I would agree that everyone pretty much knows what a calendar is. I would 
also agree that it would be easier to just copy the paper based calendar 
with all its flaws. These are two good points.
 
> Security and privacy questions are not the only ones.
> The little research e.g.[Palen] that has been done in
> the area, show that people need several convincing
> features in order to commit to the new calendar
> artifact, and eventually dispose the old one (why give
> up the trusty old paper-, brain- or no calendar if the
> new one does not give me a higher added value).
> 

I will be sure to check out Palen's research as well as the other 
references. I am not a human factors expert by any stretch but I suspect 
that the advantages of a computer based calendaring system will be in the 
unique presentation and sharing capabilities that computers offer over 
paper based calendars. 

I suspect most of our efforts regarding features which will convince users 
to use our calendar will be in data presentation and not the design of the 
information itself.

It seems that you have an interest in the human factors aspects of 
calendaring and groupware. Would you be interested in advising us as to 
what we might do from a human factors perspective?

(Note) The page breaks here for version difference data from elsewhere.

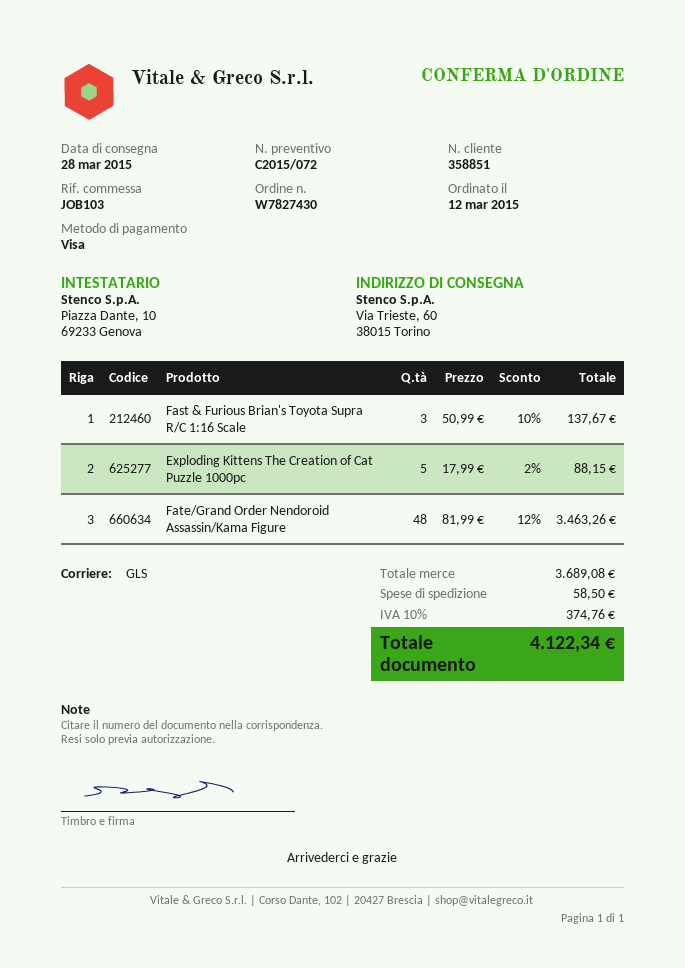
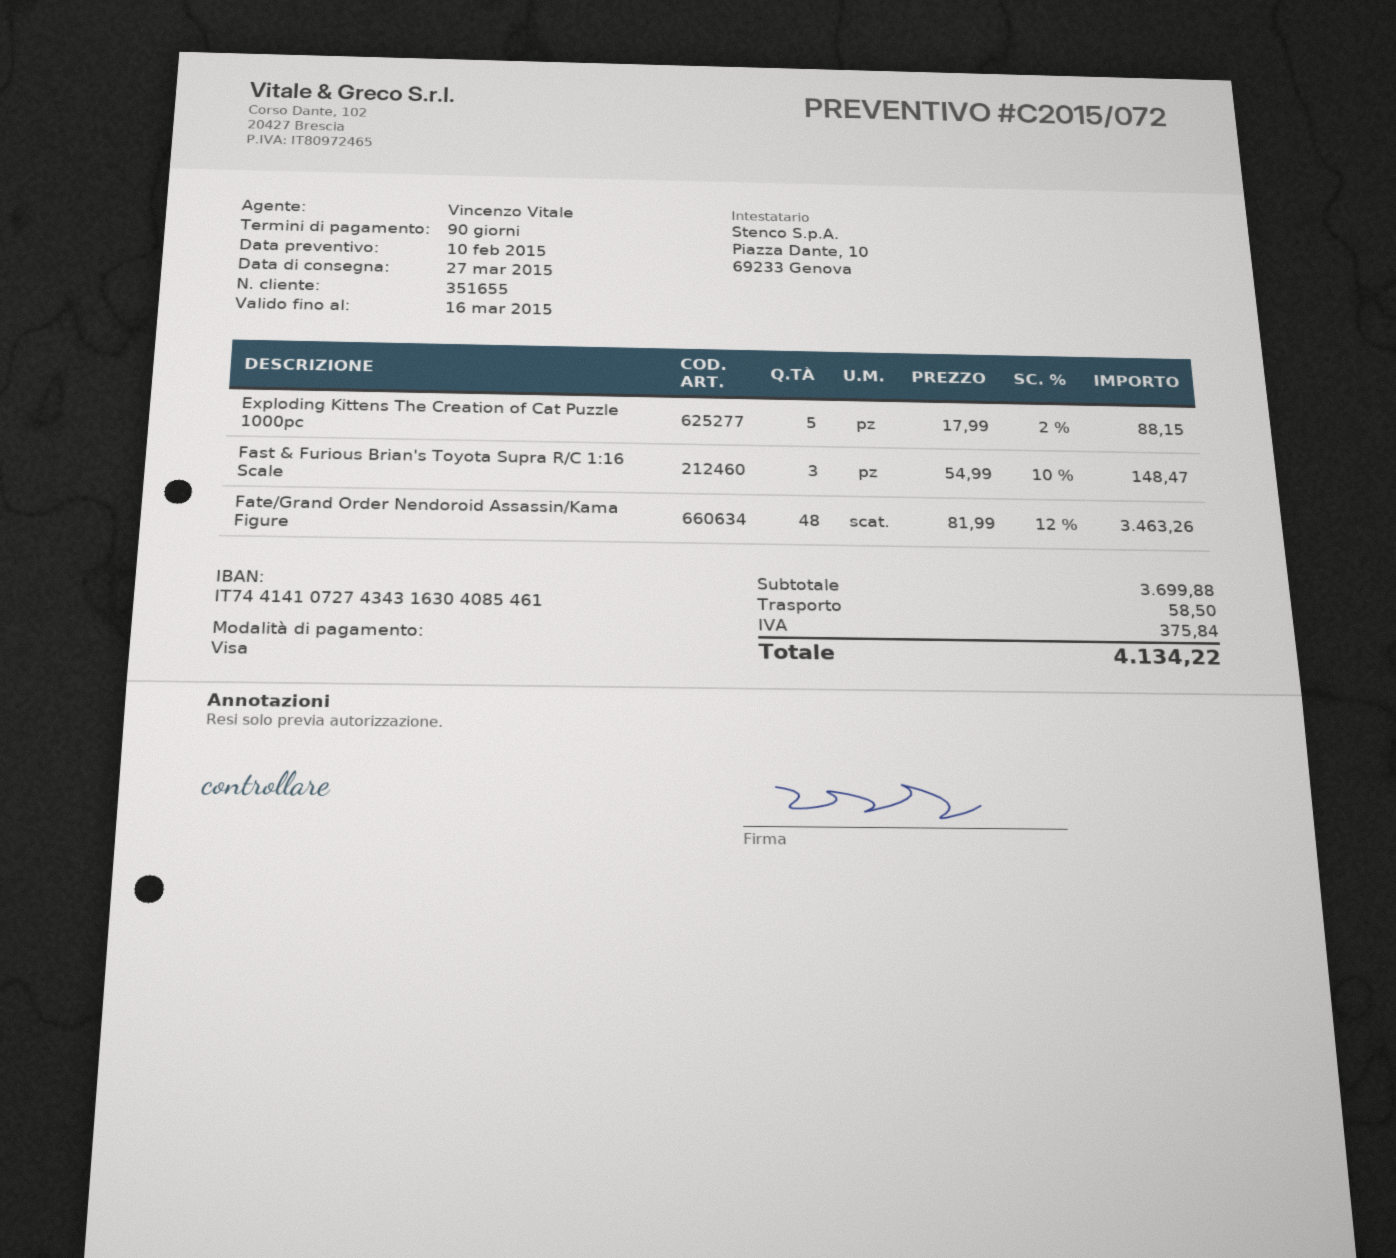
delivery date: 2015-03-28 -> 2015-03-27
customer number: 358851 -> 351655
Fast & Furious Brian's Toyota Supra R/C 1:16 Scale: 3 x 50.99 - 10% = 137.67 -> 3 x 54.99 - 10% = 148.47
subtotal: 3689.08 -> 3699.88
tax: 374.76 -> 375.84
total: 4122.34 -> 4134.22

It would also be great 
if you could analyze the competition from a human factors perspective and 
tell us where we might be able to do better than say Microsoft's or 
Netscape's calendaring solutions as well as web based calendars available 
at most internet portals now.

Any help would be greatly appreciated...

> The new electronical calendar artifact is definitely
> promising. The only problem is to reach a sufficient
> state of mind-sharing in order to reveal all those
> goodies (and issues). Before finishing the coding.
> 
> So...
> 
> How are we going about to formalize the requirements
> and the design of this wonderful new system? Maybe
> goal-oriented requirements engineering [KAOS] and UML?
> Ideas, anyone?
> 

It sounds like what we really need is someone to read the research and 
perform a use-case analysis based on the references that you have below. 
Once we have a use case analysis we can begin to build in the features 
that are most advantageous for successful adoption of the Periodicity 
server. Until then it is a matter of not painting ourselves into a corner 
where we have to do a major rewrite to get those features. I dont think 
that we are in danger of that right now.

If you would like to pick up the torch for the use case analysis it would 
be greatly appreciated. In the meantime I will be downloading the 
research, reading it, and adding a task for a comphrehensive use case 
analysis of iCalendar and groupware functionality.


> REFERENCES
> 
> [KAOS]http://www.info.ucl.ac.be/research/projects/AVL/ReqEng.html
> 
> [PALEN]http://www.cs.colorado.edu/~palen/dissertation/LPdissertation.pdf
> 
> kind regards,
> 
> Peter Odéus
> 

Peter, thanks for the references I have browsed the table of contents of 
Palen's research and it looks like it could be extremely helpful.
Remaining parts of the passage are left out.